Russia had many motivations for the invasion of Georgia. The Kremlin wants to maintain a military presence beyond its southern border to prevent Nato from stepping in, and to protect Russian citizens, including South Ossetians. The Kremlin may also have wanted to punish Georgia for allegedly lending secret support to insurgents in southern Russia. But to understand why Russia’s response to the Georgian attack on South Ossetia was so strong, it helps to understand the role played by Russia’s southern ethnic minorities.
Today, Russia’s top national security concern is the Islamic radical insurgency ravaging its southern republics.

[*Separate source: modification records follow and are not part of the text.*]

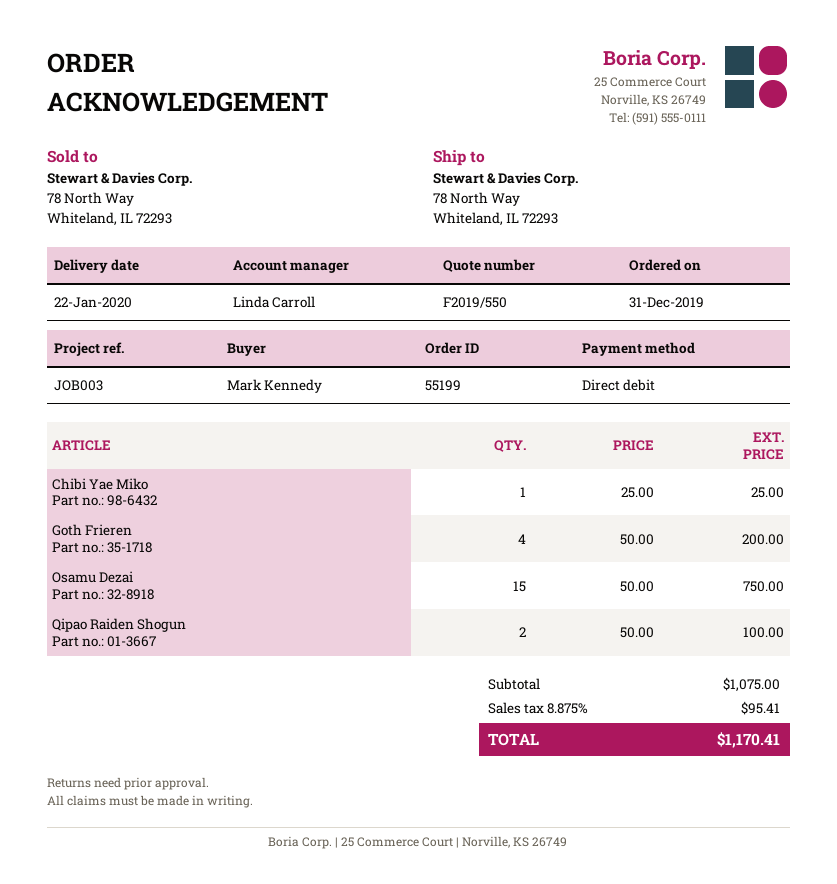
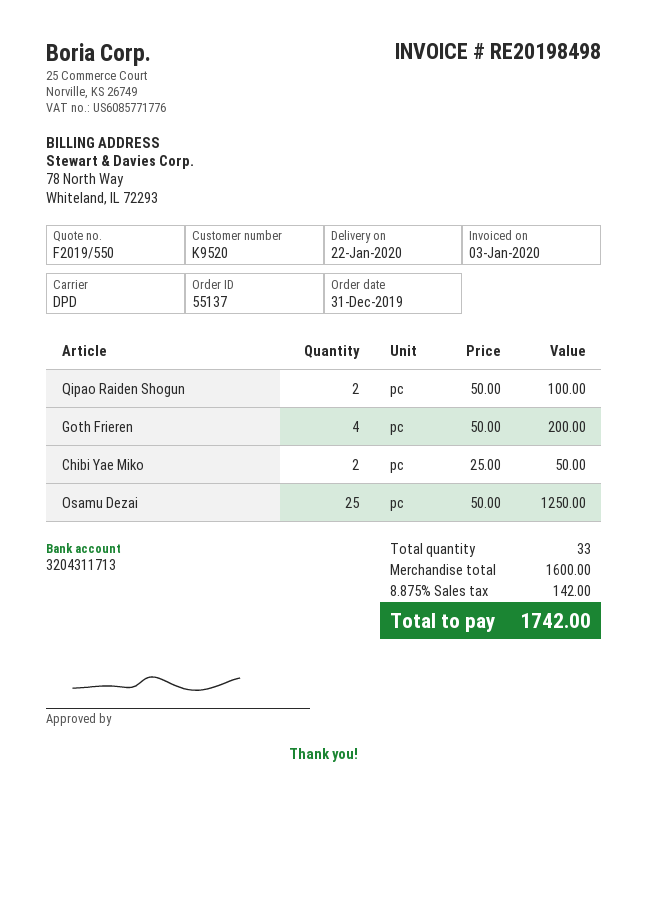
order number: 55199 -> 55137
Chibi Yae Miko: 1 x 25.00 = 25.00 -> 2 x 25.00 = 50.00
Osamu Dezai: 15 x 50.00 = 750.00 -> 25 x 50.00 = 1250.00
subtotal: 1075.00 -> 1600.00
tax: 8.875% = 95.41 -> 8.875% = 142.00
total: 1170.41 -> 1742.00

The insurgency and the two Chechen wars which spawned it have killed well over 100,000 Russian citizens. By 2001, Russian federal and Chechen loyalist forces had largely beaten Islamic rebels. But with its attention focused on Chechnya, the Kremlin lost an advantage. Islamic radicals began recruiting disgruntled Muslim fighters all across the southern federal district and the conflict spread to the neighbouring Russian republics of Ingushetia, Dagestan, Kalbardino-Balkaria and Karachai-Cherkessia. The Kremlin has succeeded in securing the loyalties of all of the minority governments across the southern republics, including Chechnya, but the insurgency persists in a series of shootouts and bombings throughout southern Russia.
With the insurgency still threatening to undermine regional governments, including that of North Ossetia, Russia desperately needed to find a way to re-consolidate its alliances among southern leaders. Russia’s protection of threatened South Ossetians in Georgia, in co-operation with North Ossetia, has done more to rally Kremlin allies there than any other political event since the terror attack on Beslan, North Ossetia, in 2004. Even Chechen special forces loyal to Moscow, who had taken a break from fighting insurgents at home, were spotted waving to photographers on their ride into battle in Tskhinvali, the devastated capitol of South Ossetia, on the frontline of Russia’s advance.

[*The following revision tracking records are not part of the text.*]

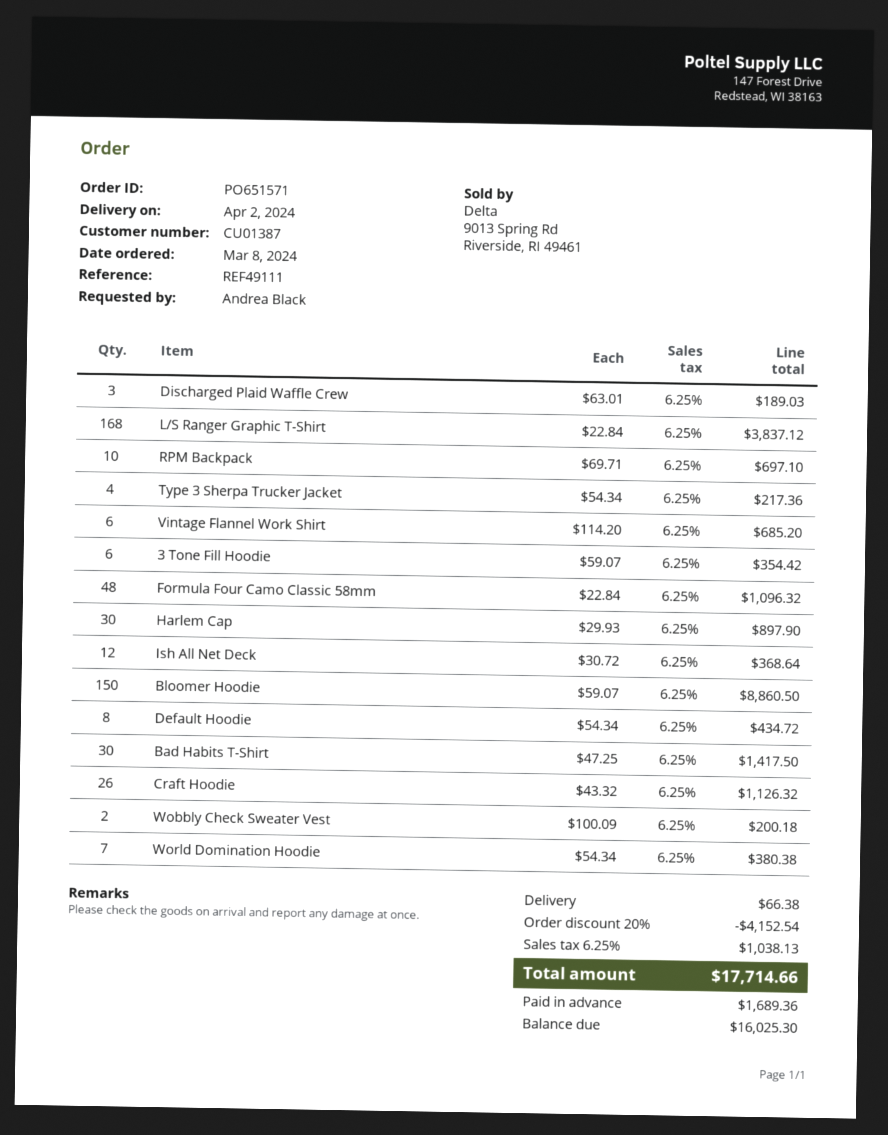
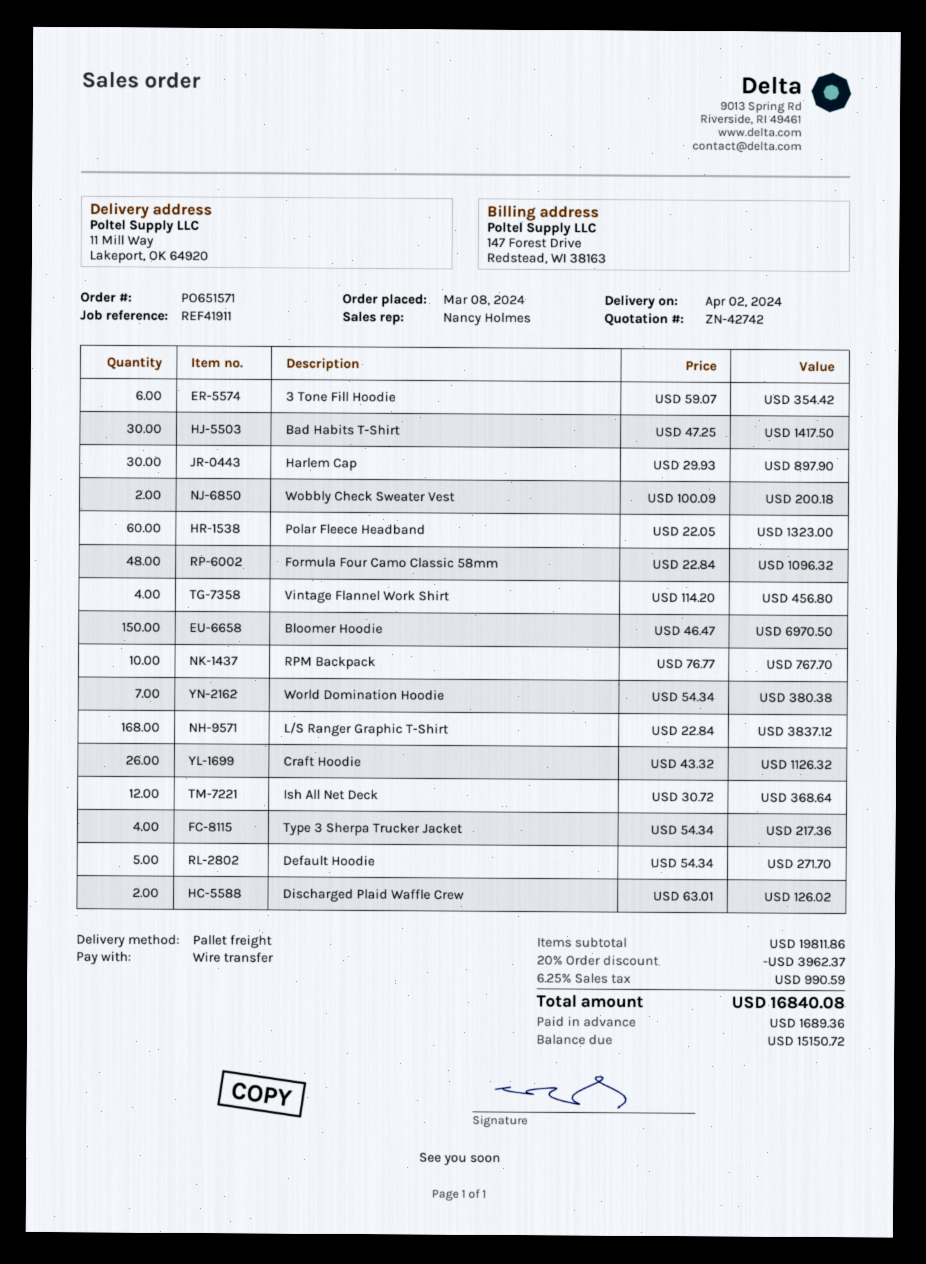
reference: REF49111 -> REF41911
Discharged Plaid Waffle Crew: 3 x 63.01 = 189.03 -> 2 x 63.01 = 126.02
RPM Backpack: 10 x 69.71 = 697.10 -> 10 x 76.77 = 767.70
Vintage Flannel Work Shirt: 6 x 114.20 = 685.20 -> 4 x 114.20 = 456.80
Bloomer Hoodie: 150 x 59.07 = 8860.50 -> 150 x 46.47 = 6970.50
Default Hoodie: 8 x 54.34 = 434.72 -> 5 x 54.34 = 271.70
Polar Fleece Headband: none -> 60 x 22.05 = 1323.00
discount: 20% = 4152.54 -> 20% = 3962.37
shipping: 66.38 -> none
tax: 6.25% = 1038.13 -> 6.25% = 990.59
total: 17714.66 -> 16840.08
balance: 16025.30 -> 15150.72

Because of Russia’s action in Georgia, not only did North Ossetians move closer to union with South Ossetia, but southern leaders who represent minorities like the Cherkess, Kabardins, and Adyg, were able to bring their people closer to their ethnic brethren in Abkhazia. Southern leaders without ties to Georgia, like the Chechens and Ingush, joined in this fight to win points from Moscow as well as to repay neighbouring governments for the blood they sacrificed in the ongoing counter-insurgency.
What now? Any future agreement between Russia, Georgia and the minority leadership, according to Jenik Radon, Georgia’s chief negotiator on the Baku-Tbilisi-Ceyhan pipeline, should recognise the virtual ethnic unity of North and South Ossetia. The agreement should offer an open border, dual-state solution in which Ossetians can move back and forth freely but national borders are respected. But Lincoln Mitchell urges caution on the redrawing of frontiers. “The notion that borders in that region are not final is not one that will end well for Russia. Too many groups in southern Russia are not enamoured at the idea of being part of the Russian Federation.”
Russia has acted to secure its foothold in the south Caucasus and to solidify alliances with key ethnic allies like the Ossetians in the ongoing counter-insurgency along its southern border. But while calling Georgia’s borders into question may win the Kremlin public relations victories at home, it may backfire by bringing its own side of the border back into the spotlight.